• [Aim of the task]
Exactly and only the lines from the first entry through the line with "shipping method: GLS -> DPD" should be copied, both ends included, with no pictures.
***** Exercise inputs
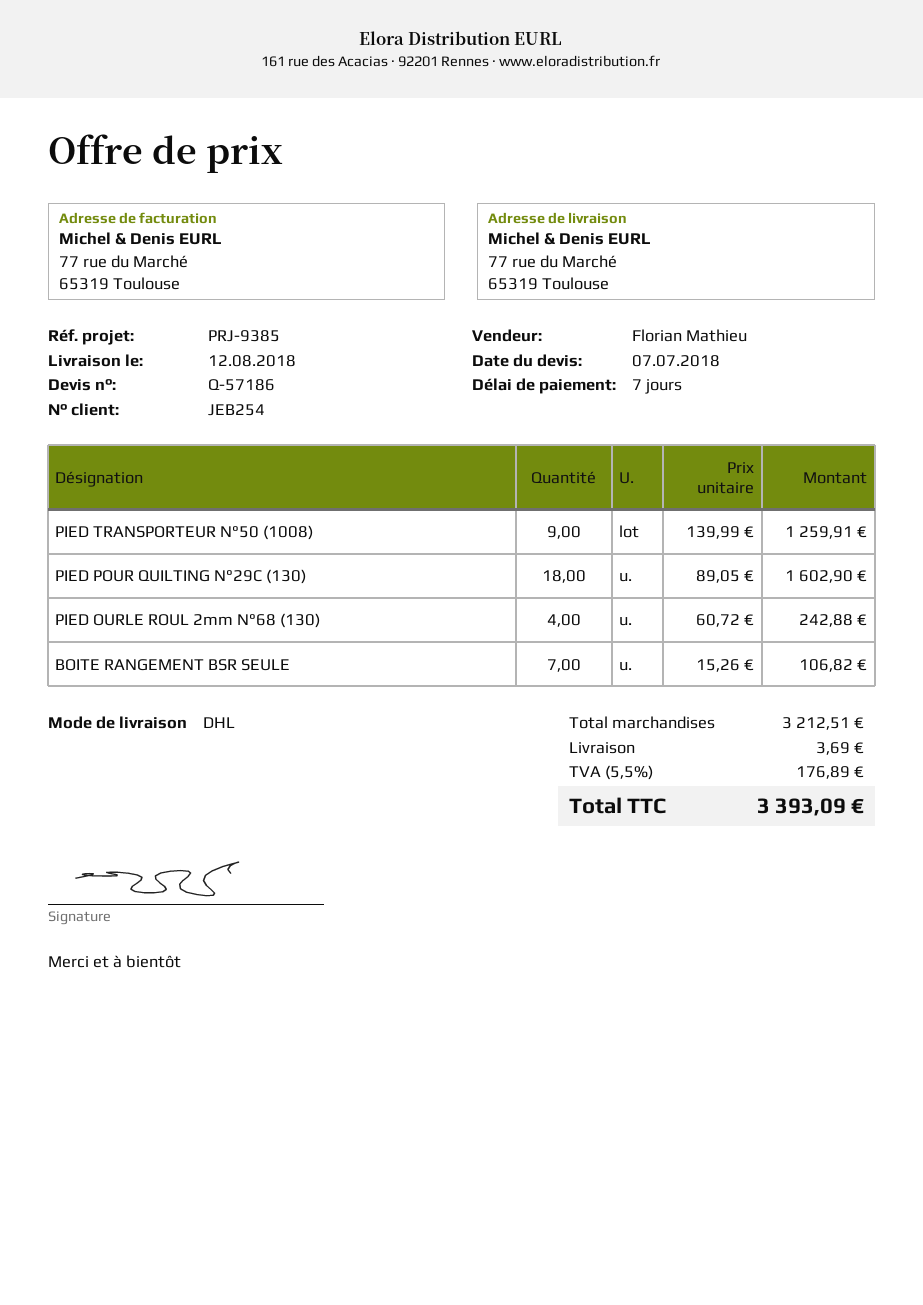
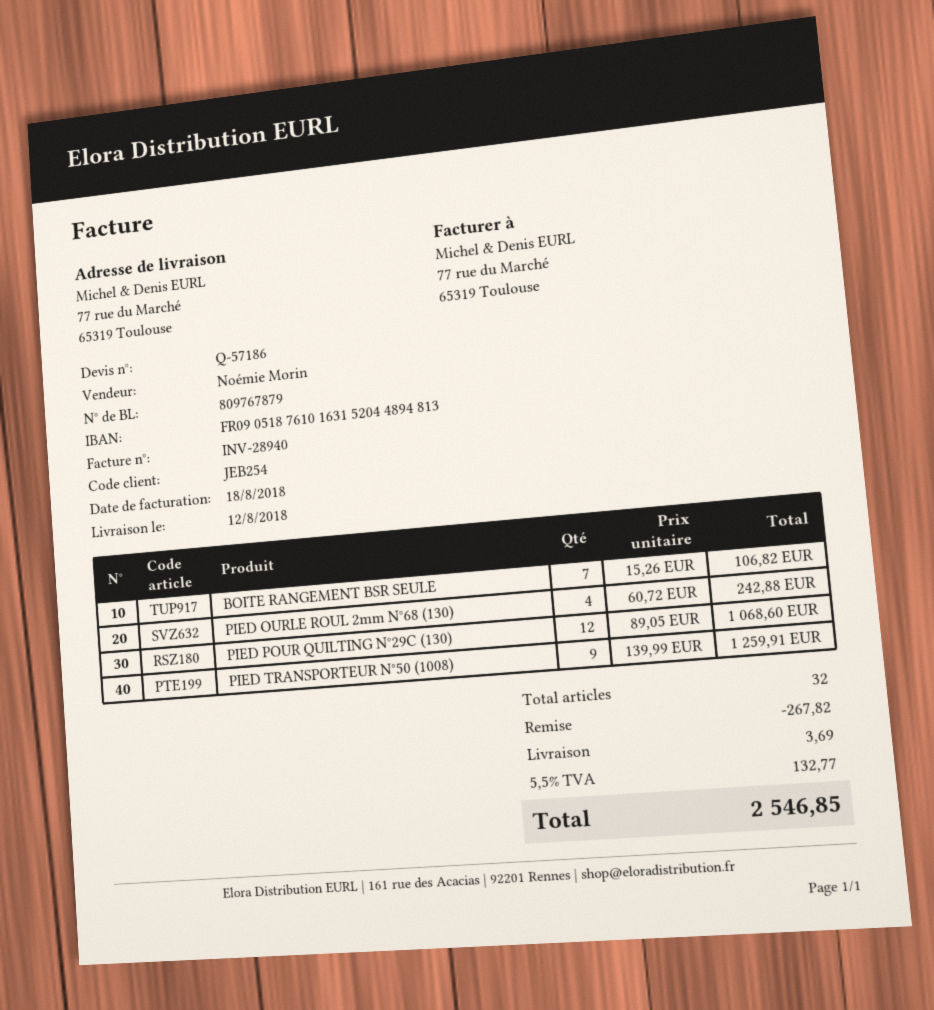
sales rep: Florian Mathieu -> Noémie Morin
PIED POUR QUILTING N°29C (130): 18 x 89.05 = 1602.90 -> 12 x 89.05 = 1068.60
discount: none -> 267.82
tax: 5.5% = 176.89 -> 5.5% = 132.77
total: 3393.09 -> 2546.85

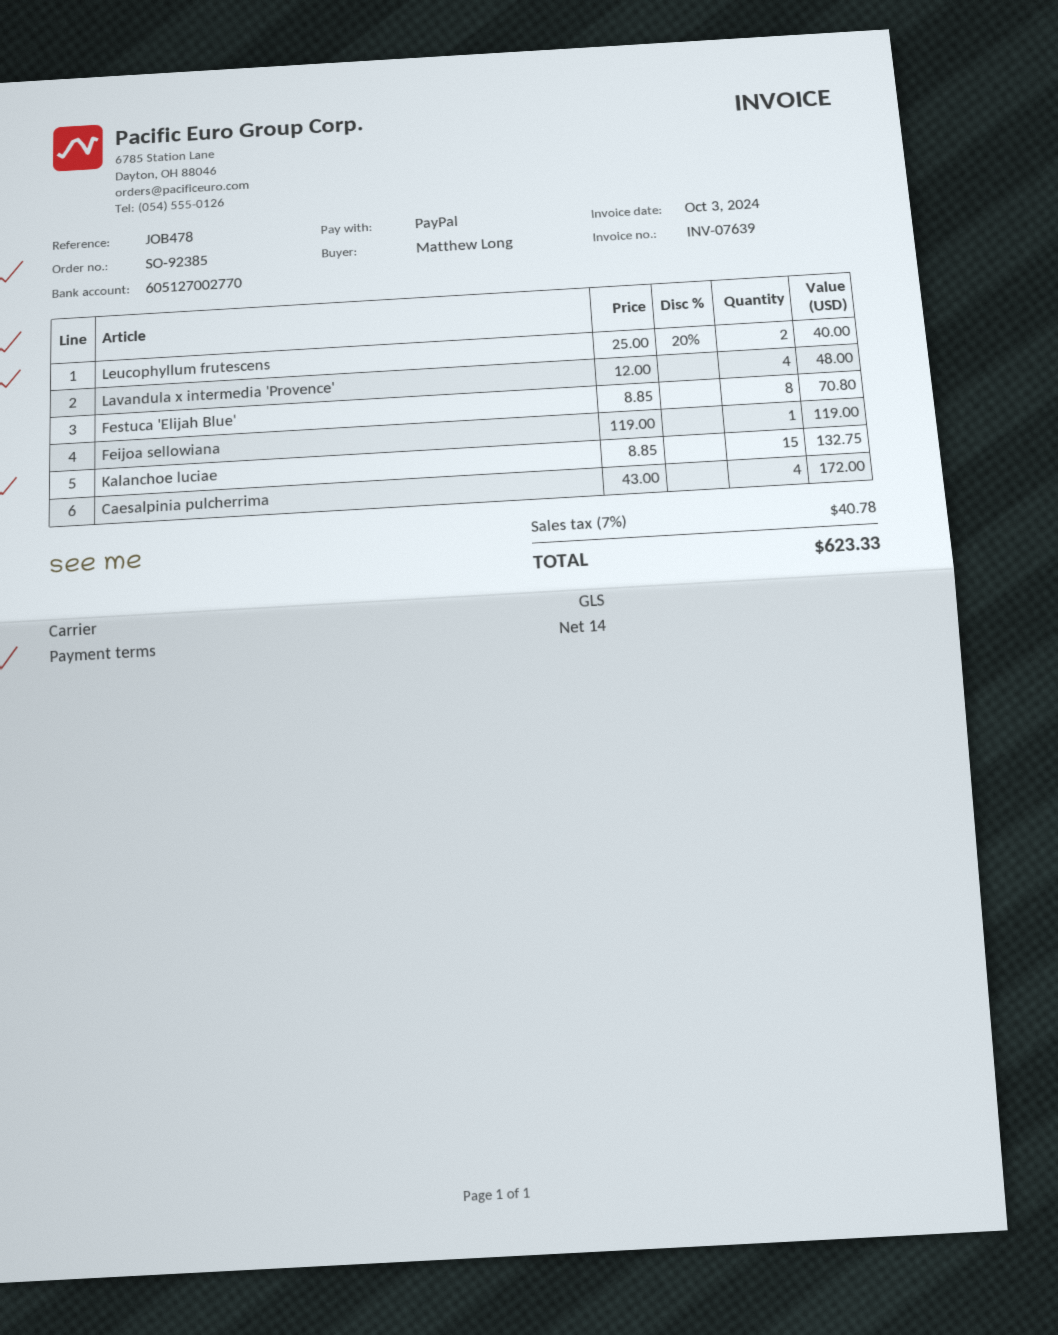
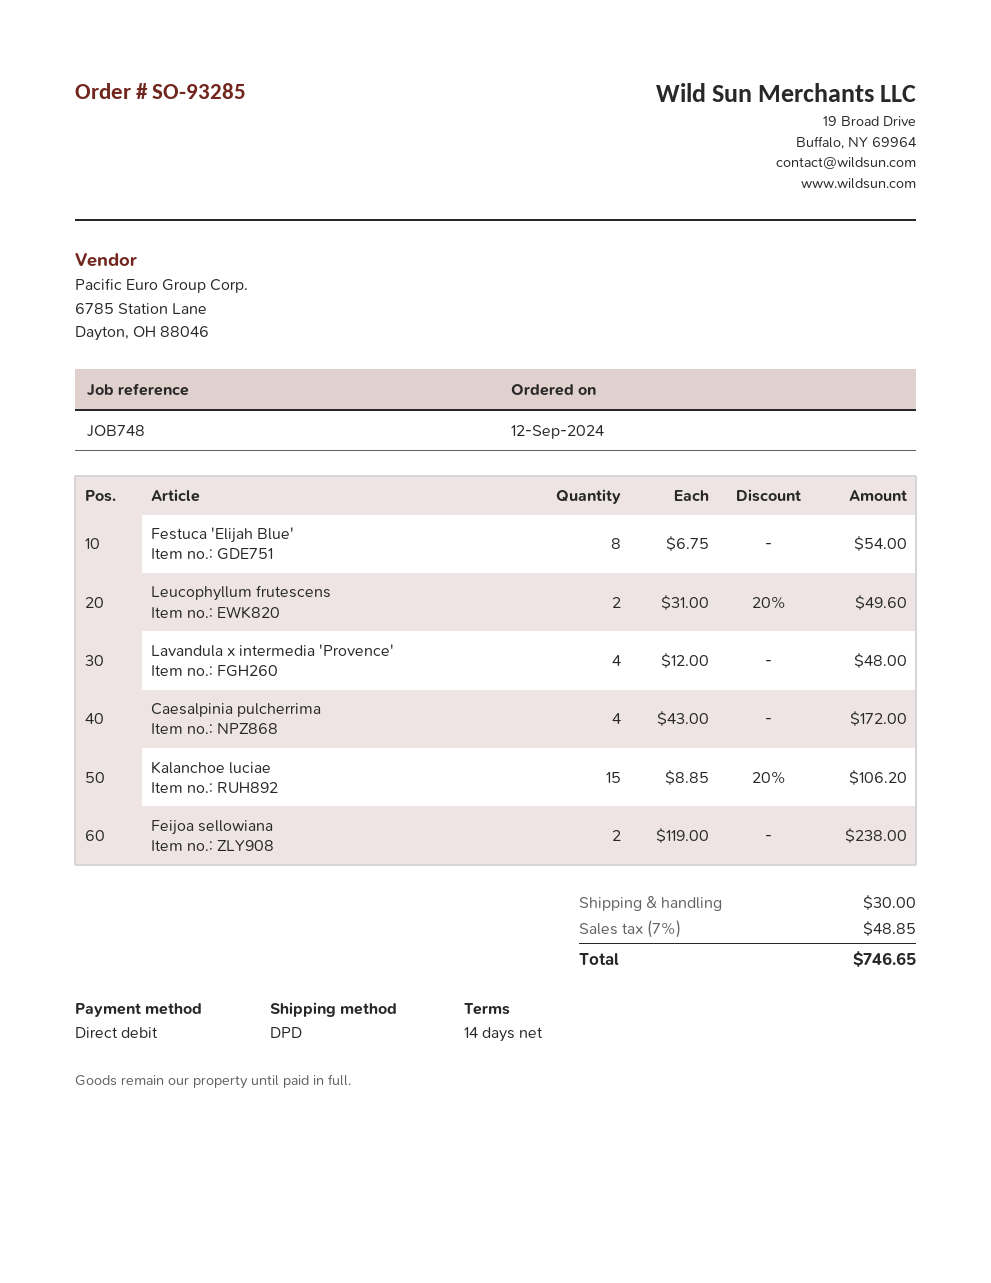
order number: SO-92385 -> SO-93285
reference: JOB478 -> JOB748
payment method: PayPal -> direct debit
shipping method: GLS -> DPD
Leucophyllum frutescens: 2 x 25.00 - 20% = 40.00 -> 2 x 31.00 - 20% = 49.60
Festuca 'Elijah Blue': 8 x 8.85 = 70.80 -> 8 x 6.75 = 54.00
Feijoa sellowiana: 1 x 119.00 = 119.00 -> 2 x 119.00 = 238.00
Kalanchoe luciae: 15 x 8.85 = 132.75 -> 15 x 8.85 - 20% = 106.20
shipping: none -> 30.00
tax: 7% = 40.78 -> 7% = 48.85
total: 623.33 -> 746.65

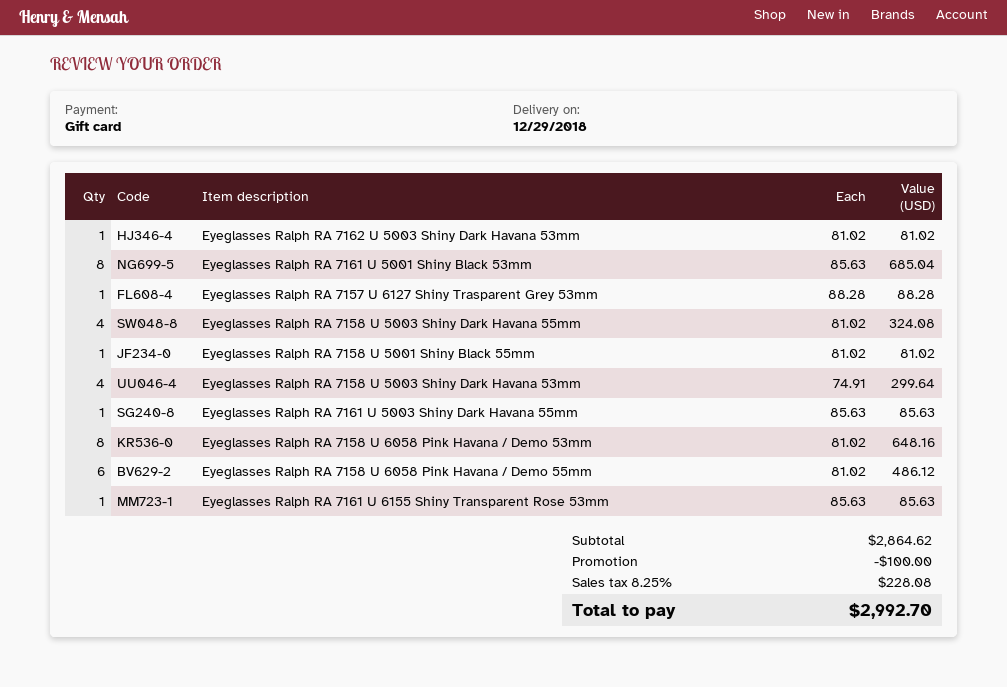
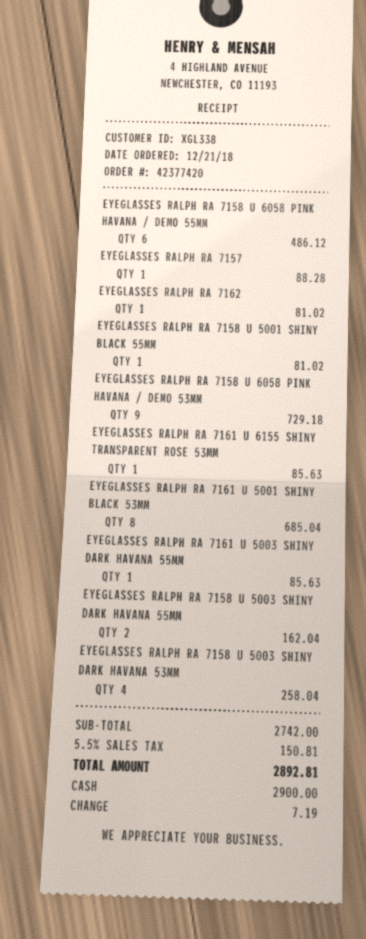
payment method: gift card -> cash
Eyeglasses Ralph RA 7158 U 5003 Shiny Dark Havana 55mm: 4 for 324.08 -> 2 for 162.04
Eyeglasses Ralph RA 7158 U 5003 Shiny Dark Havana 53mm: 4 for 299.64 -> 4 for 258.04
Eyeglasses Ralph RA 7158 U 6058 Pink Havana / Demo 53mm: 8 for 648.16 -> 9 for 729.18
subtotal: 2864.62 -> 2742.00
discount: 100.00 -> none
tax: 8.25% = 228.08 -> 5.5% = 150.81
total: 2992.70 -> 2892.81

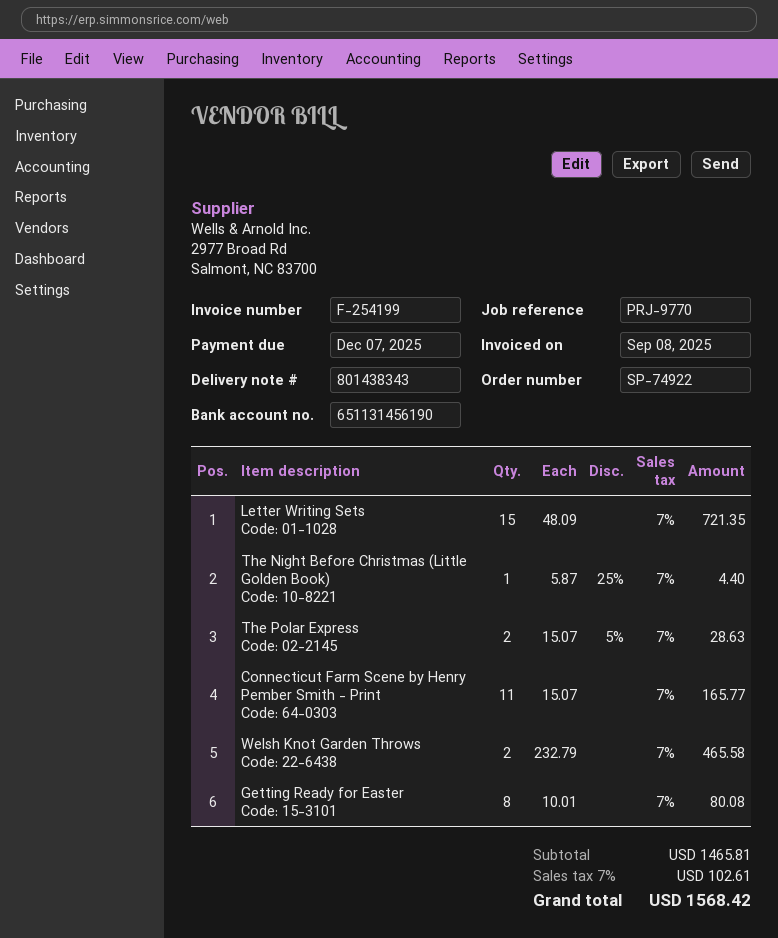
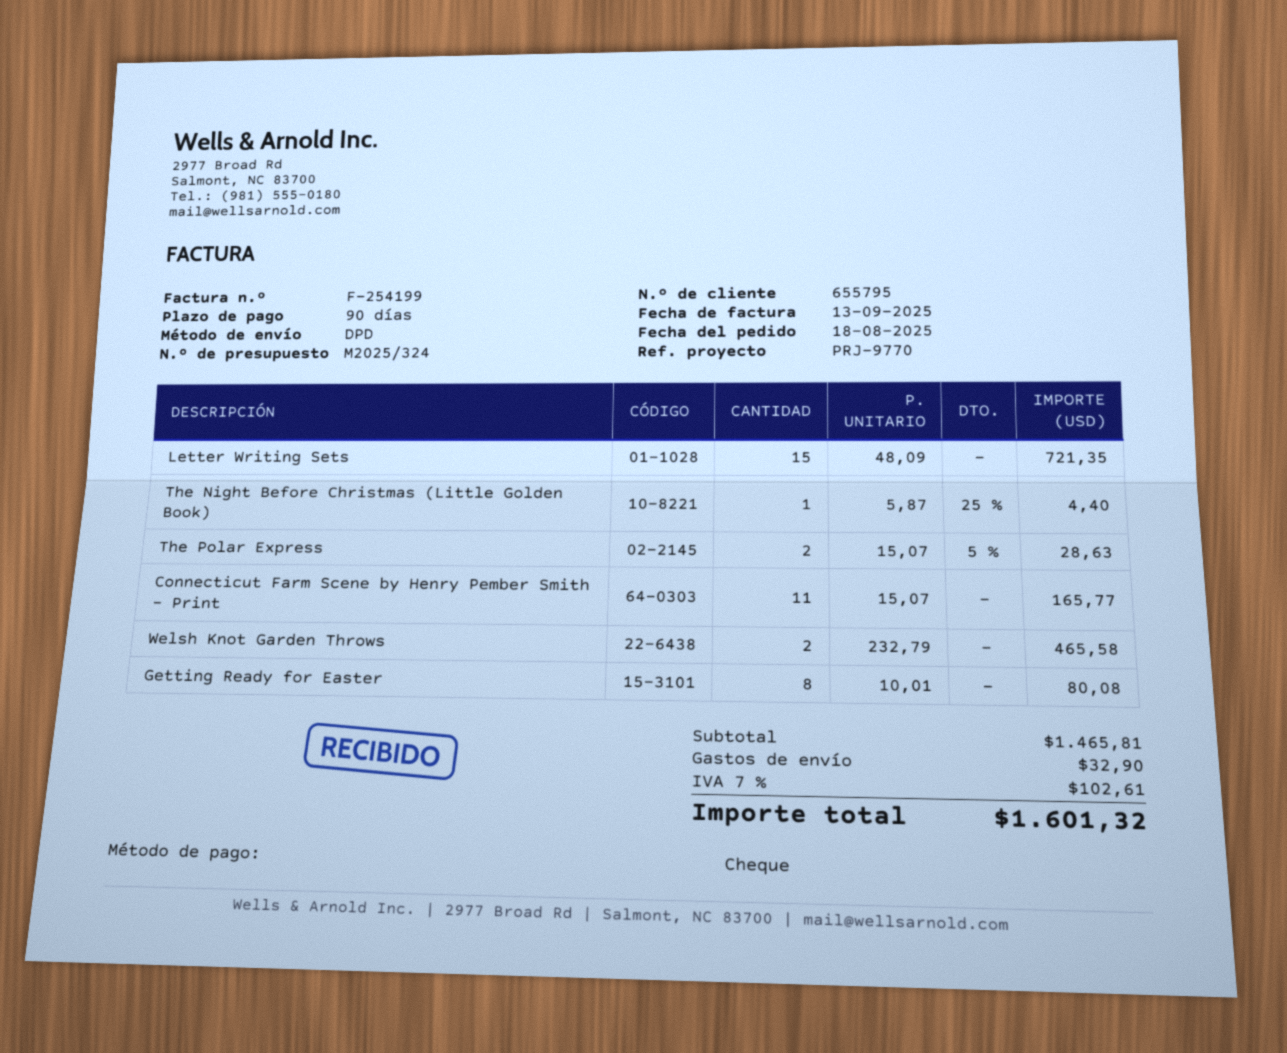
invoice date: 2025-09-08 -> 2025-09-13
shipping: none -> 32.90
total: 1568.42 -> 1601.32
**********
• [Result for this task]
sales rep: Florian Mathieu -> Noémie Morin
PIED POUR QUILTING N°29C (130): 18 x 89.05 = 1602.90 -> 12 x 89.05 = 1068.60
discount: none -> 267.82
tax: 5.5% = 176.89 -> 5.5% = 132.77
total: 3393.09 -> 2546.85

order number: SO-92385 -> SO-93285
reference: JOB478 -> JOB748
payment method: PayPal -> direct debit
shipping method: GLS -> DPD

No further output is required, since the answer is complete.